En Samoa, Stevenson no busca, como otros grandes fugitivos que se fueron de Europa, el olvido de la civilización y la ebriedad de la vida primitiva; se introduce en la realidad local y permanece en contacto con amigos y escritores europeos y americanos, aprende el samoano, ayuda a los isleños contra las vejaciones que sufren, les enseña a trabajar; no hay el menor contraste entre el escritor de éxito en el mundo occidental y el Tusitala —narrador de historias, como lo llamaban los isleños— que se las cuenta a ellos en voz alta. Su vida en Vailima no es una fuga, es laboriosidad; no en vano los indígenas, para demostrarle su gratitud, le construyen un buen acceso a casa para que no tenga que caminar por el barro.

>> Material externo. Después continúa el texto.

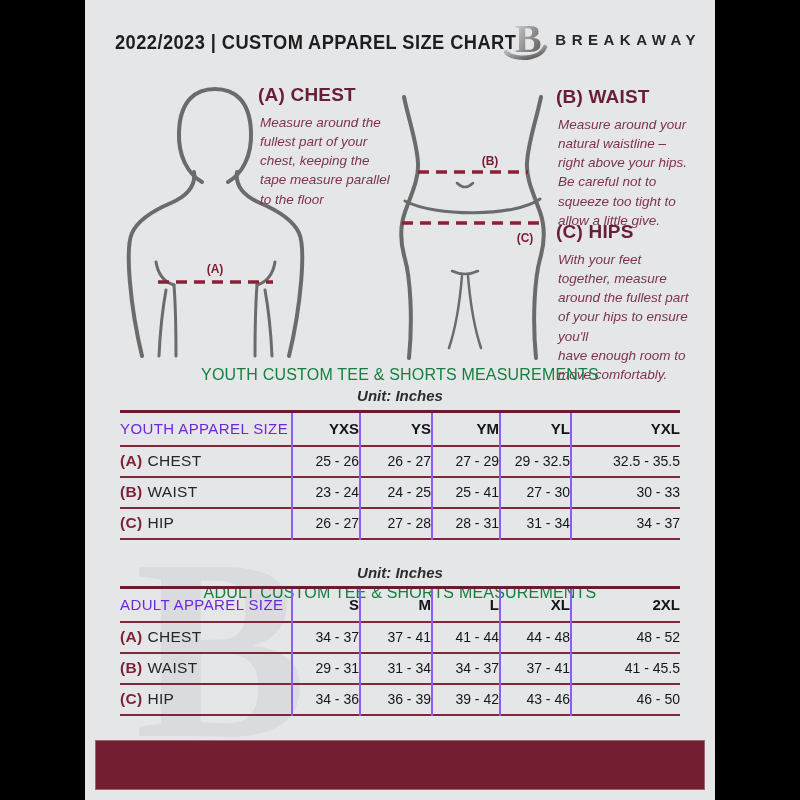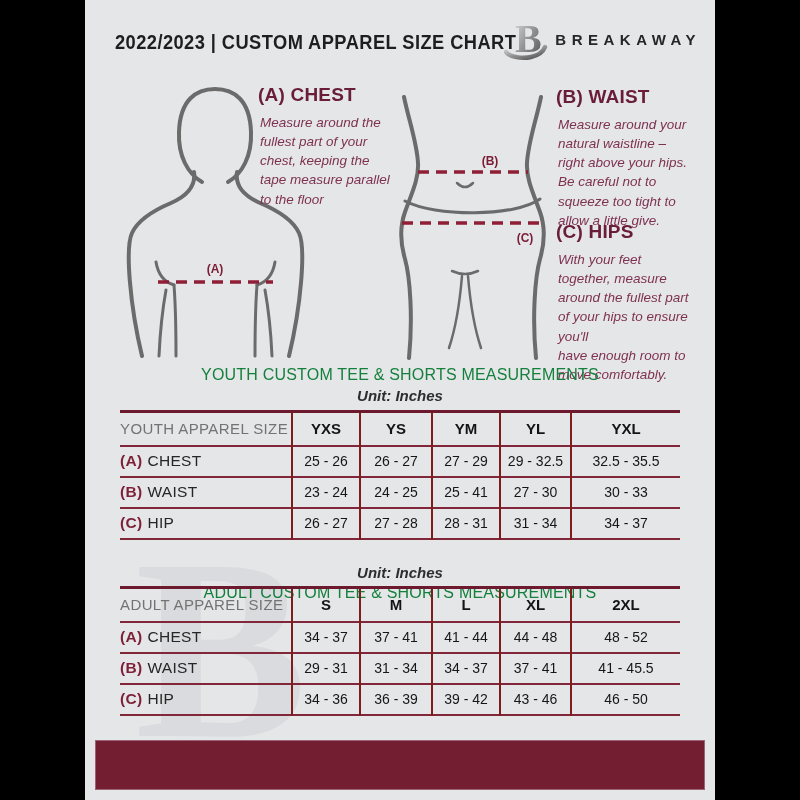--- a/index.html
+++ b/index.html
@@ -46,7 +46,7 @@
   table.sizes td+td{border-left:2px solid #7f1d1d;}
   table.sizes tr+tr td{border-top:2px solid #822639;}
   tr.hrow{height:34px;} tr.drow{height:31px;}
-  td.lbl-head{font-size:15px;color:#737373;padding-left:12px;letter-spacing:.4px;}
+  td.lbl-head{font-size:15px;color:#6d28d9;padding-left:12px;letter-spacing:.4px;}
   td.size-head{font-weight:bold;font-size:15px;color:#141414;text-align:center;}
   td.row-lbl{font-size:15.5px;color:#262626;padding-left:12px;letter-spacing:.3px;}
   td.row-lbl .pfx{color:#7d1f36;font-weight:bold;margin-right:5px;}

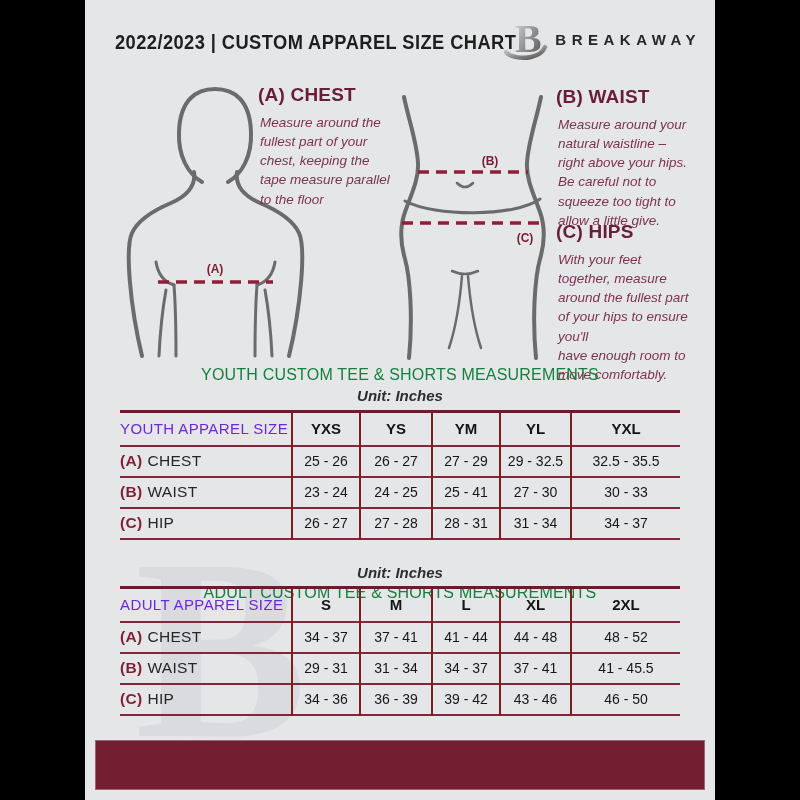--- a/index.html
+++ b/index.html
@@ -43,7 +43,7 @@
               border-top:3px solid #6e1a2e;border-bottom:2px solid #822639;}
   .yt-table{top:410px;} .at-table{top:586px;}
   table.sizes td{padding:0;vertical-align:middle;background:transparent;}
-  table.sizes td+td{border-left:2px solid #7f1d1d;}
+  table.sizes td+td{border-left:2px solid #8b5cf6;text-align:right;}
   table.sizes tr+tr td{border-top:2px solid #822639;}
   tr.hrow{height:34px;} tr.drow{height:31px;}
   td.lbl-head{font-size:15px;color:#6d28d9;padding-left:12px;letter-spacing:.4px;}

Stevenson fue un escritor de enorme éxito perfectamente inserto en los mecanismos de la producción literaria, pero no sentía predilección por la gran novela social del siglo XIX, que relata y acepta la prosa de la realidad, o sea el triunfo de un orden impersonal cuyas leyes permanecen invisibles a los hombres gobernados por ellas, sino que celebra el
romance
, la narración fantástica y épica en la que todavía hay lugar para la poesía del corazón y la libertad individual, para la aurora de las cosas, para la mirada con que se mira el mundo como si fuera la primera vez.